Потом Дюшен читала мою тетрадь…
Странно, что показать стихи девчонкам было страшнее, чем Громову. Хотя Громову, апологету Серебряного века, тоже страшно. Кстати, а вот он не сказал, что я кому-либо подражаю. Потому что никому я не подражаю. А из редакций мне пишут рецензенты: вы подражаете Есенину, другой пишет: вы подражаете Блоку, третий: вы подражаете Цветаевой, четвёртый: вы подражаете Ахматовой. Ещё меня упрекали в подражании Рождественскому, Лермонтову и Маяковскому! Но ведь не может человек подражать сразу столь разным поэтам! Кстати, в подражании Цветаевой и Ахматовой меня упрекали даже тогда, когда я их ещё не читала! Потом, спустя много лет, когда сама буду работать в издательстве, я узнаю, что существует такой замечательный способ "отшить автора с улицы" – упрекнуть его в подражательстве. Неважно кому! Никто ведь проверять и разбираться не будет: так это или не так? "Вы подражаете…" – и автор лежит, поверженный на лопатки. И даже если это устная беседа, и ты попробуешь вякнуть:
– Да нет, я и поэта-то такого не знаю, и не читала его…

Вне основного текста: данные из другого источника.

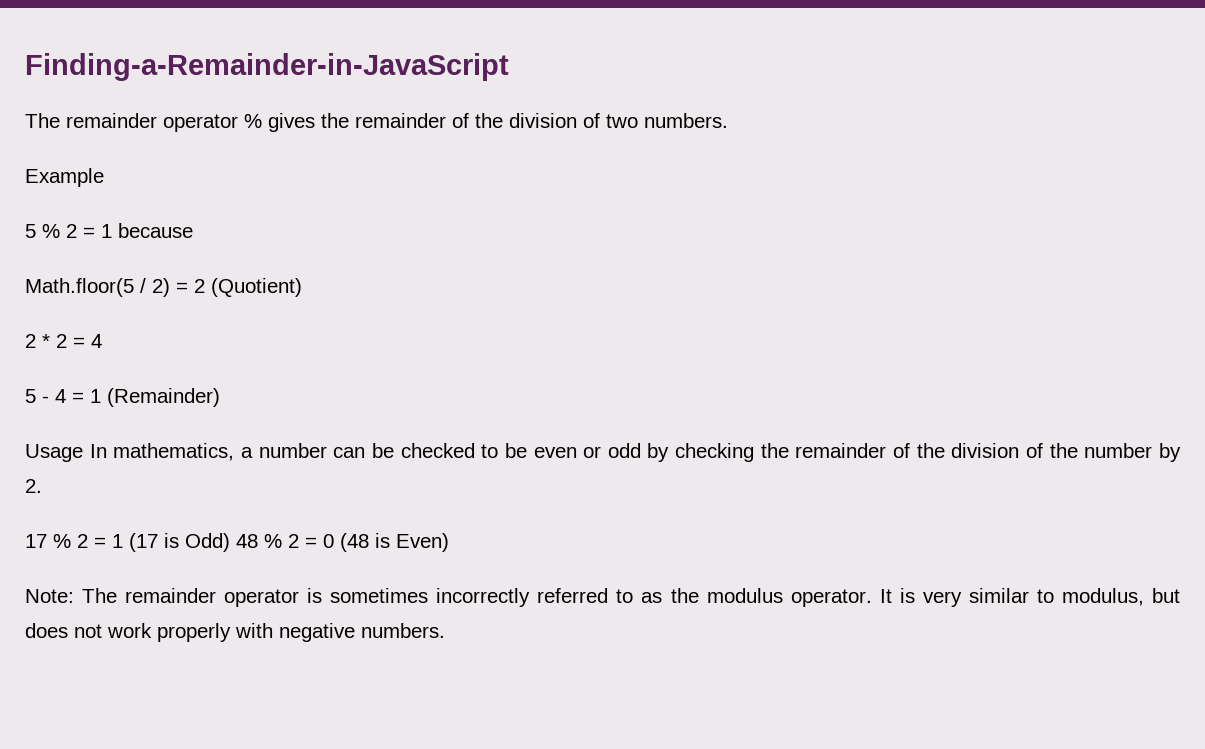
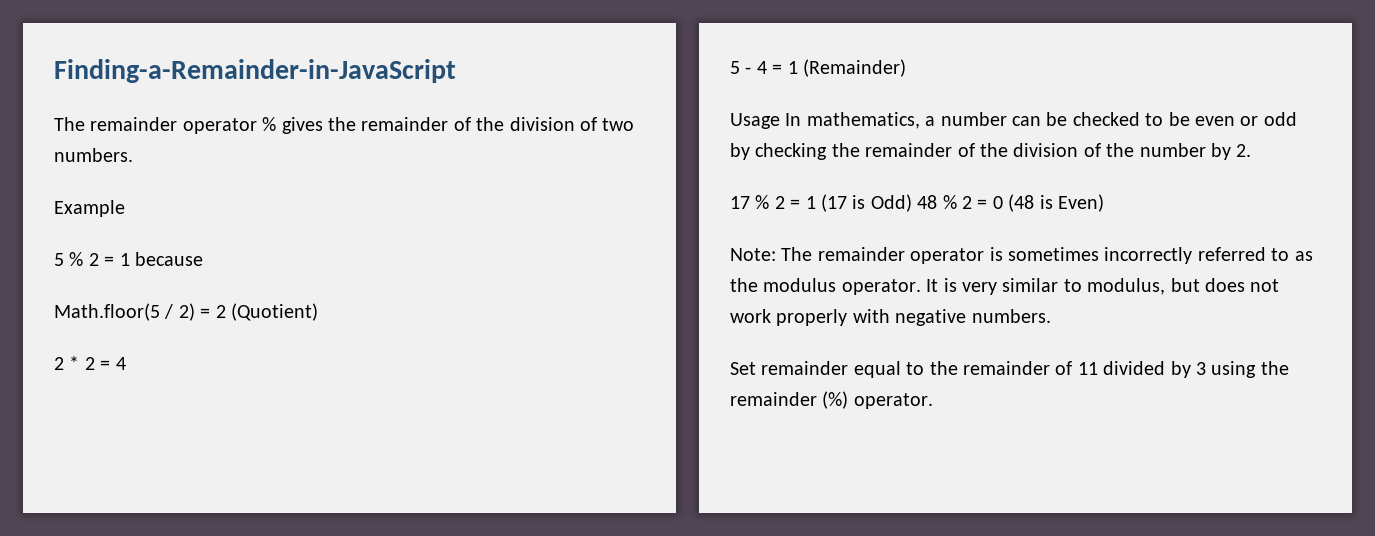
(445, 630) none -> [730,361,1289,378] [730,391,933,409] // Set remainder equal to the remainder of 11 divided by 3 using the remainder (%) operator.

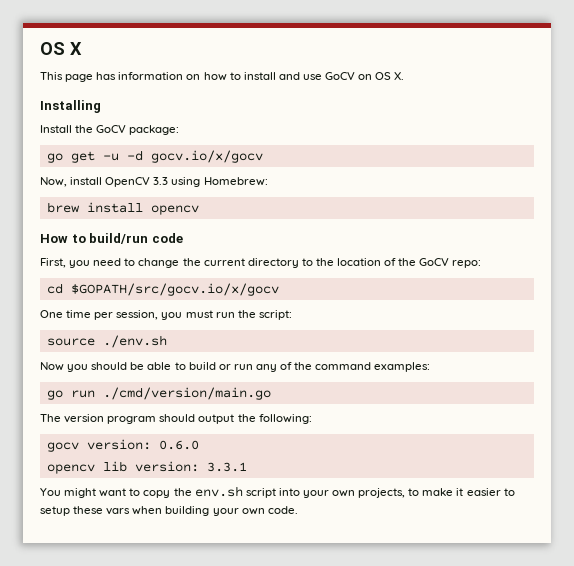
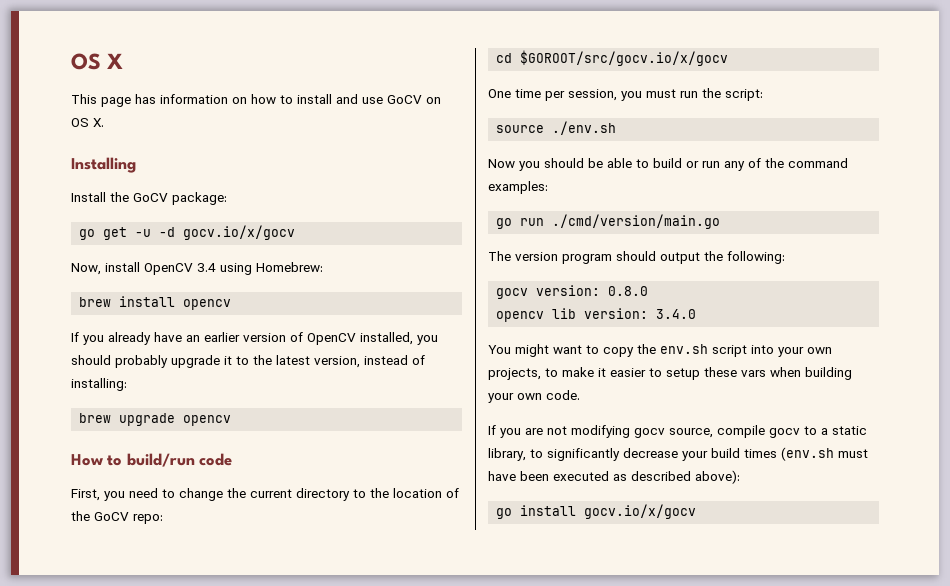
[153,177,169,185] 3.3 -> [197,263,216,272] 3.4
(199, 210) none -> [71,332,438,345] [71,355,425,368] [71,378,127,391] [79,413,232,426] // If you already have an earlier version of OpenCV installed, you should probably upgrade it to the latest version, instead of installing: // brew upgrade opencv
[70,283,279,296] $GOPATH/src/gocv.io/x/gocv -> [520,50,729,66] $GOROOT/src/gocv.io/x/gocv
[158,440,199,450] 0.6.0 -> [608,286,649,296] 0.8.0
[206,462,247,472] 3.3.1 -> [656,309,697,319] 3.4.0
(298, 510) none -> [488,425,867,438] [488,447,868,461] [488,470,740,484] [496,504,697,519] // If you are not modifying gocv source, compile gocv to a static library, to significantly decrease your build times (env.sh must have been executed as described above): // go install gocv.io/x/gocv

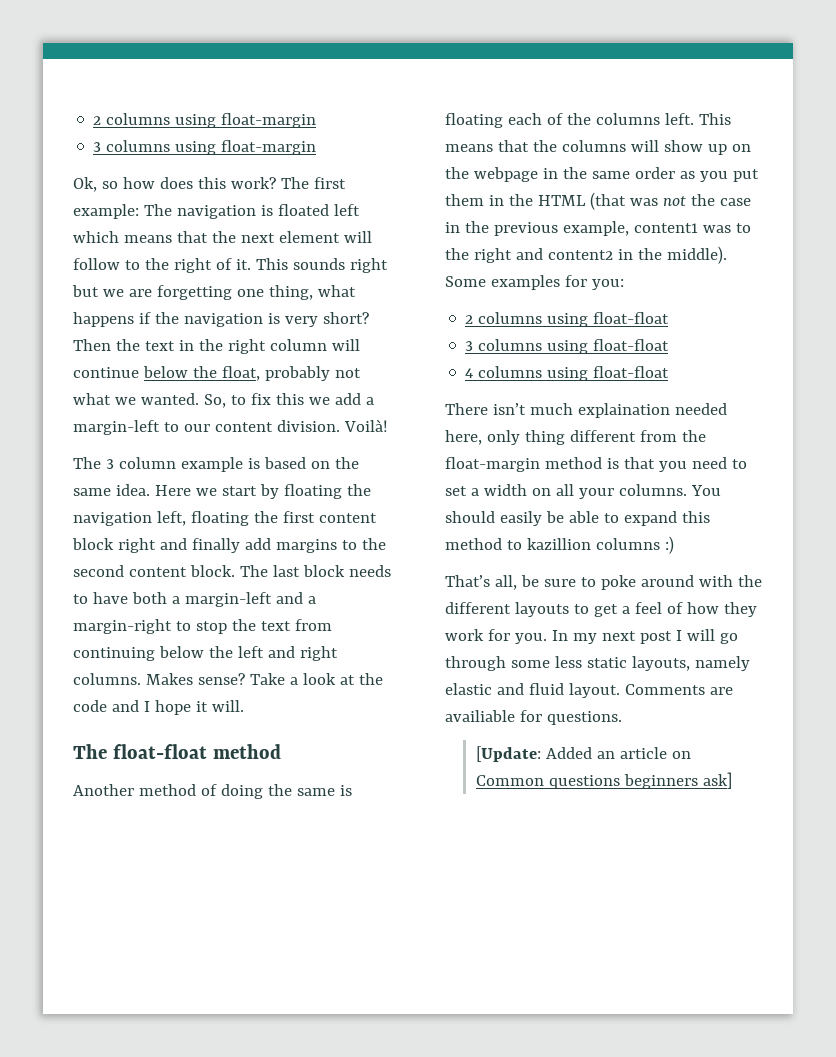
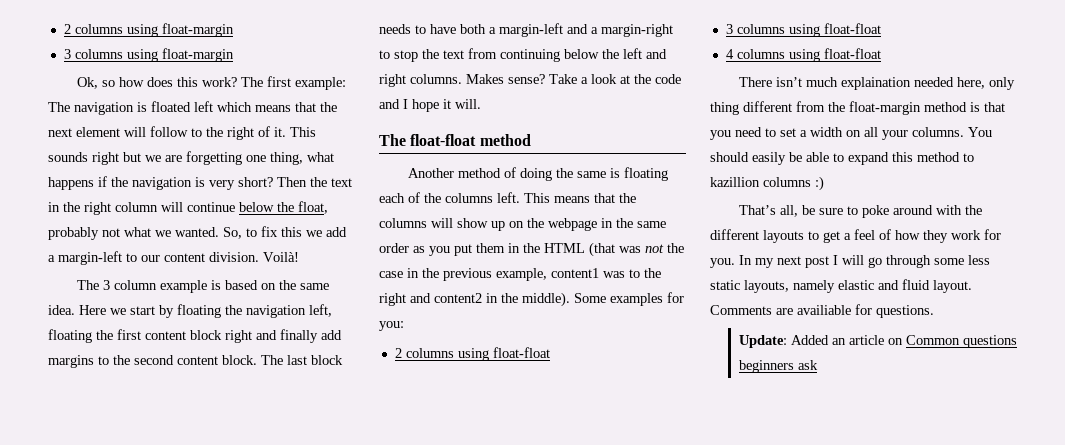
[476,746,542,762] [Update: -> [738,335,787,348] Update:
[703,772,733,789] ask] -> [797,360,818,370] ask

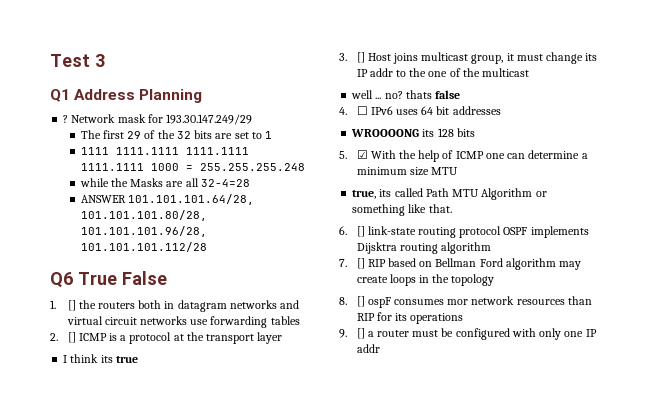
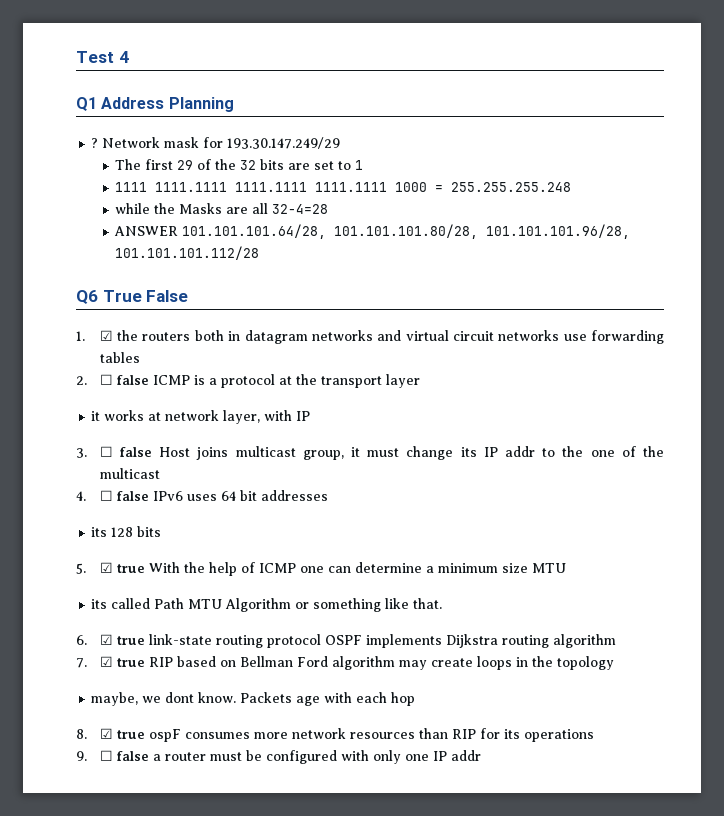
[95,54,105,67] 3 -> [118,51,129,63] 4
[67,300,76,311] [] -> [99,330,113,341] ☑
[67,332,76,343] [] -> [99,374,149,385] ☐ false
[63,354,138,363] I think its true -> [91,410,311,424] it works at network layer, with IP
[356,52,365,63] [] -> [99,446,152,457] ☐ false
[351,90,461,99] // well ... no? thats false -> (160, 473) none
(368, 110) none -> [116,491,149,501] false
[351,129,420,137] WROOOONG -> (328, 495) none
(368, 154) none -> [116,564,145,573] true
[352,190,377,199] true, -> (566, 568) none
[356,226,365,237] [] -> [99,634,145,645] ☑ true
[356,242,397,254] Dijsktra -> [445,634,498,648] Dijkstra
[356,258,365,269] [] -> [99,656,145,667] ☑ true
(495, 280) none -> [91,692,416,706] // maybe, we dont know. Packets age with each hop
[356,296,365,307] [] -> [99,728,145,739] ☑ true
[447,299,469,305] mor -> [253,732,288,739] more
[356,328,365,339] [] -> [99,750,149,761] ☐ false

– Значит, вы невольно ему подражаете!
И как возразить на это?…
Но Громов (Громов!) великий знаток русской поэзии, ни в каком подражательстве меня не упрекнул! Напротив. Он посетовал, что в стихах моих слишком много меня.
Дюшен, дочитав мою тетрадь:
– Романуш, это же потрясающе! А мы тебя держали за девочку из провинции…
– Я и есть девочка из провинции – факт моей биографии. Восемь лет в степи – это накладывает на человека пыльный отпечаток. Но зато в степи никто не мешал писать стихи.
– А ты, вообще, давно их пишешь?
– С одиннадцати лет.
– И ничего нам не показывала.
– Не решалась. Вы все такие образованные… а я…
– А Громову не побоялась?
– Ну, если бы Громов меня разгромил, это было бы не так обидно. Это было бы даже естественно, я именно к этому и готовилась. От такого человека и критику выслушать лестно.
– А он?
– Сказал, что это – стихи.
– И всё?!
– Ну, ещё много хороших и важных слов сказал.
Дюшен долго молчала и, наконец:
– Послушай, а тебе всегда ТАК плохо?
– Нет. Вот в прошлую среду было хорошо.
– Это ужасно!
А Громов лекцию прочёл только мне! Два часа он обращался только ко мне. Такое у меня было ощущение. Тема: поэт в этом мире.